Trends & Beobachtungen
- Wie hoch ist dein KI-Fußabdruck? Andy Masley wird nicht müde darüber zu schreiben, wie gering die Umweltbelastung durch eine einzelne ChatGPT-Anfrage im Vergleich zu alltäglichen Aktivitäten ist. Zwar sind viele Beispiele in seinem Artikel mehr Rhetorik als belastbare Wissenschaft, die grundsätzliche Aussage des Artikels halten wir aber zur Einordnung durchaus geeignet. (Substack / The Weird Turn Pro)

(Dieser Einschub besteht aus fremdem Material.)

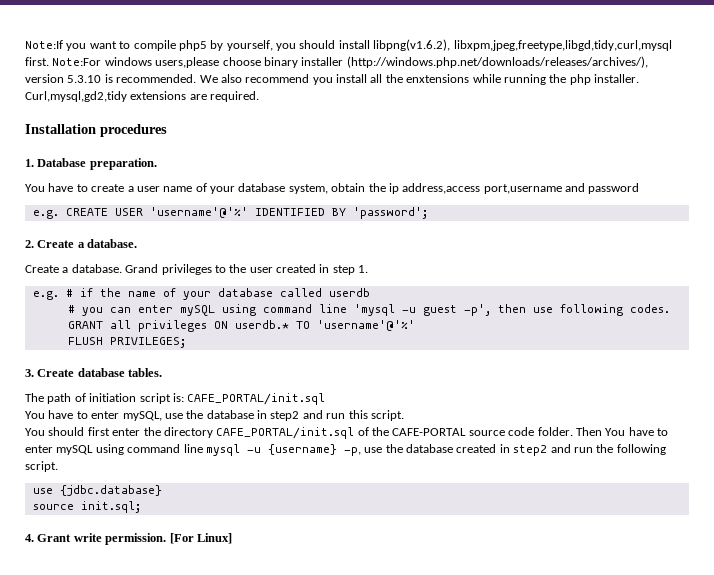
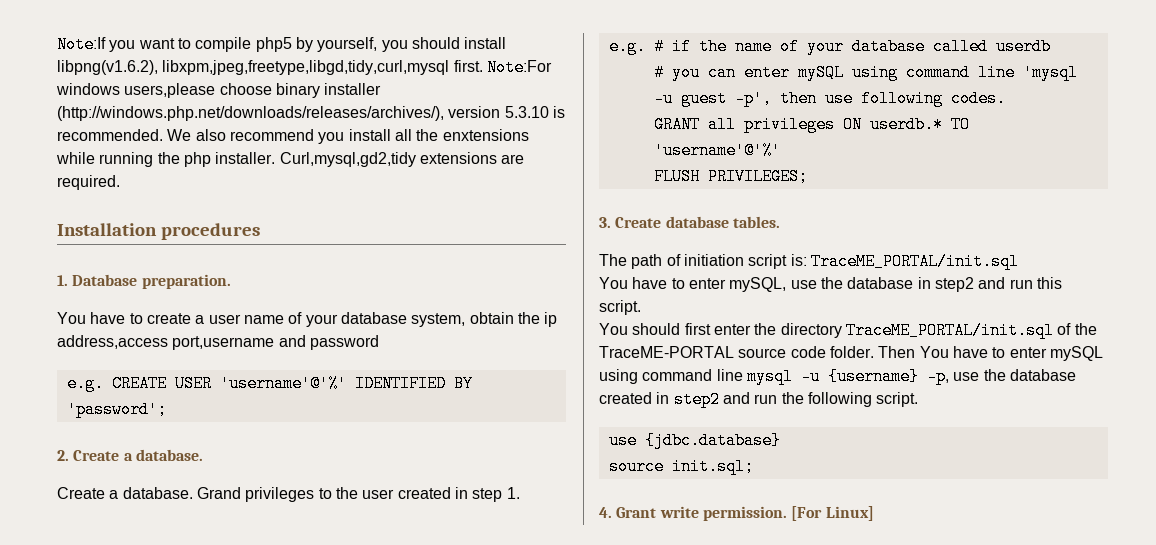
[187,393,326,405] CAFE_PORTAL/init.sql -> [810,253,1019,270] TraceME_PORTAL/init.sql
[216,427,355,439] CAFE_PORTAL/init.sql -> [845,322,1054,339] TraceME_PORTAL/init.sql
[392,428,467,436] CAFE-PORTAL -> [599,346,734,358] TraceME-PORTAL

- Go deep: Im Juni haben wir ausführlich über den gewaltigen Ressourcenverbrauch der Rechenzentren, die für Sprachmodelle und andere KI-Anwendungen nötig sind, geschrieben:

- Metas KI-Chefwissenschaftler plant eigenes Start-up: Yann LeCun ist gut informierten Leserïnnen sicherlich ein Begriff. LeCun genießt einen exzellenten Ruf als einer der weltweit führenden KI-Forscher. Er wird sowohl für seine fachliche Expertise (Turing Award 2018), als auch für sein Engagement für mehr Transparenz bei der KI-Entwicklung geschätzt. Berichten zufolge plant LeCun nun, Meta zu verlassen, um ein eigenes Unternehmen zu gründen. Das dürfte in Metas KI-Teams für erhebliches Aufsehen sorgen. (heise online)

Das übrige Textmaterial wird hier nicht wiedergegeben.